Algunas de estas personas son falsos profetas. Otras son pesimistas. Algunas tienen intereses ocultos detrás de sus palabras. Esparcen veneno, y este veneno afecta tu sistema nervioso y tu corazón, y quiebra las alas de tu alma.

2. A la segunda clase de personas pertenecen quienes lo ven todo color de rosa, y todo es bellísimo y dulce. Para ellas todo es hermoso y está perfectamente bien. Están satisfechas con la vida. No importa lo que ocurra, se sienten seguras, contentas y felices, y duermen bajo el manto de su actitud bonachona hasta que llega la marea y las lanza al océano. Uno de mis Instructores solía decir que esas personas entran en el infierno mientras duermen.

Tales personas permiten que el mal esparza sus raíces y se ramifique tanto que la gente de buena voluntad es incapaz de luchar contra ello y detener su crecimiento. Porque son bonachonas, estimulan indirectamente este tipo de actividades que eventualmente llevan a la gente hacia la destrucción.

Tales personas no sólo son necios optimistas sino también cobardes, que se ocultan detrás de sus intereses egoístas y dejan que el mal crezca alrededor de ellas.
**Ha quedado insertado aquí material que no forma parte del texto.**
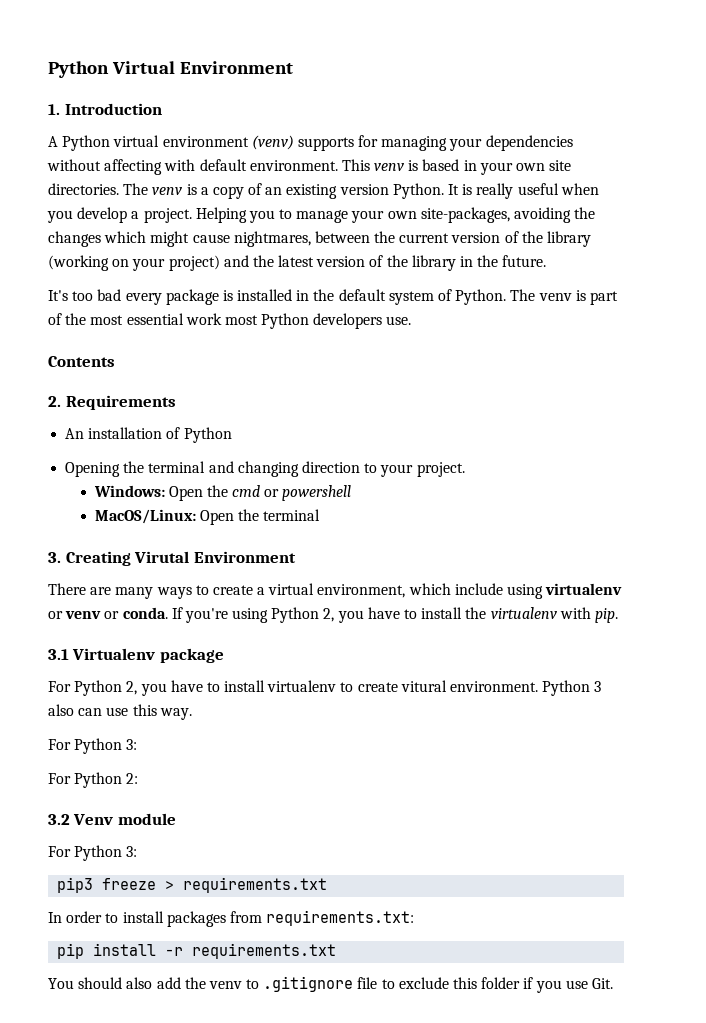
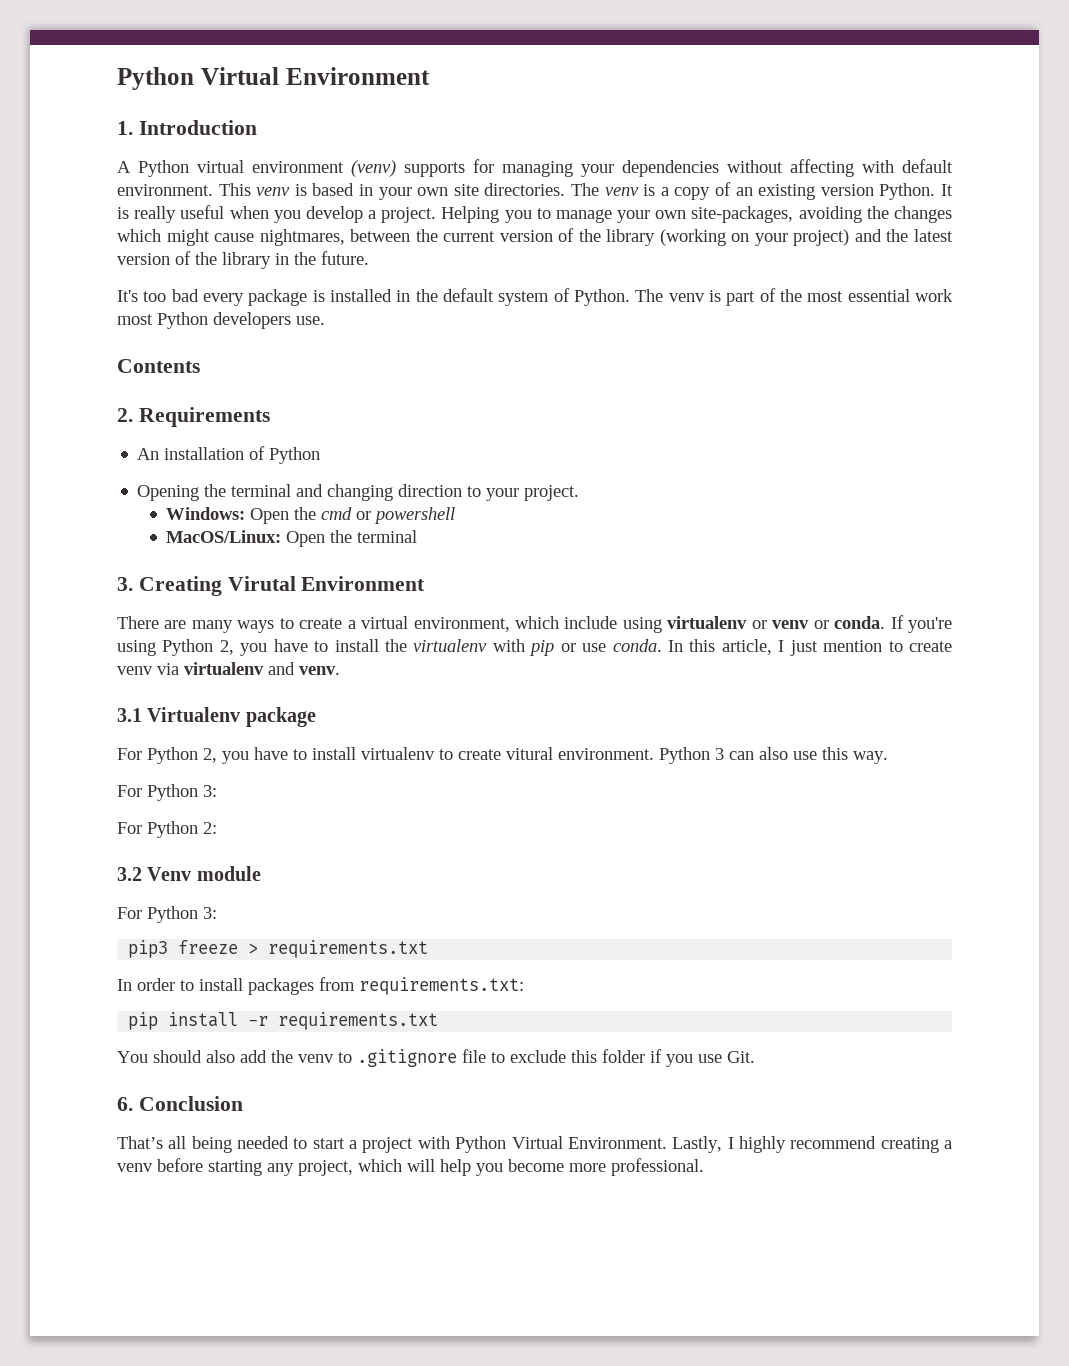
[594,608,618,623] pip. -> [529,639,953,656] [117,662,340,675] pip or use conda. In this article, I just mention to create venv via virtualenv and venv.
[48,704,103,716] also can -> [729,747,788,760] can also
(613, 983) none -> [117,1096,243,1111] [117,1136,953,1153] [117,1158,704,1176] // 6. Conclusion // That’s all being needed to start a project with Python Virtual Environment. Lastly, I highly recommend creating a venv before starting any project, which will help you become more professional.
3. A la tercera clase de personas pertenecen quienes ven el peligro, la corrupción, la contaminación y el mal del totalitarismo y toman una acción consciente para impedir que se expanda, sin pesimismo, pero con un encendido optimismo. Ven claramente la situación. Ven las dificultades y los obstáculos que existen en el sendero. Ven el creciente poder del mal, pero nunca pierden su esperanza por la victoria sobre el mal.

Saben por experiencia que la oportunidad de progresar llega cuando hay crisis y obstáculos, contra los cuales el hombre camina con esperanza y determinación para obtener la victoria. Este tercer tipo de personas pertenece a la raza de los héroes. Saben que, en momentos inesperados, la ayuda les llega y que, en el borde del abismo, la mano las toca. Sienten que todos los acontecimientos que se producen en la Tierra son vigilados por las Fuerzas Superiores. Saben que existen recursos superiores de energía que, en momentos inesperados, llegan para rescatarlas.»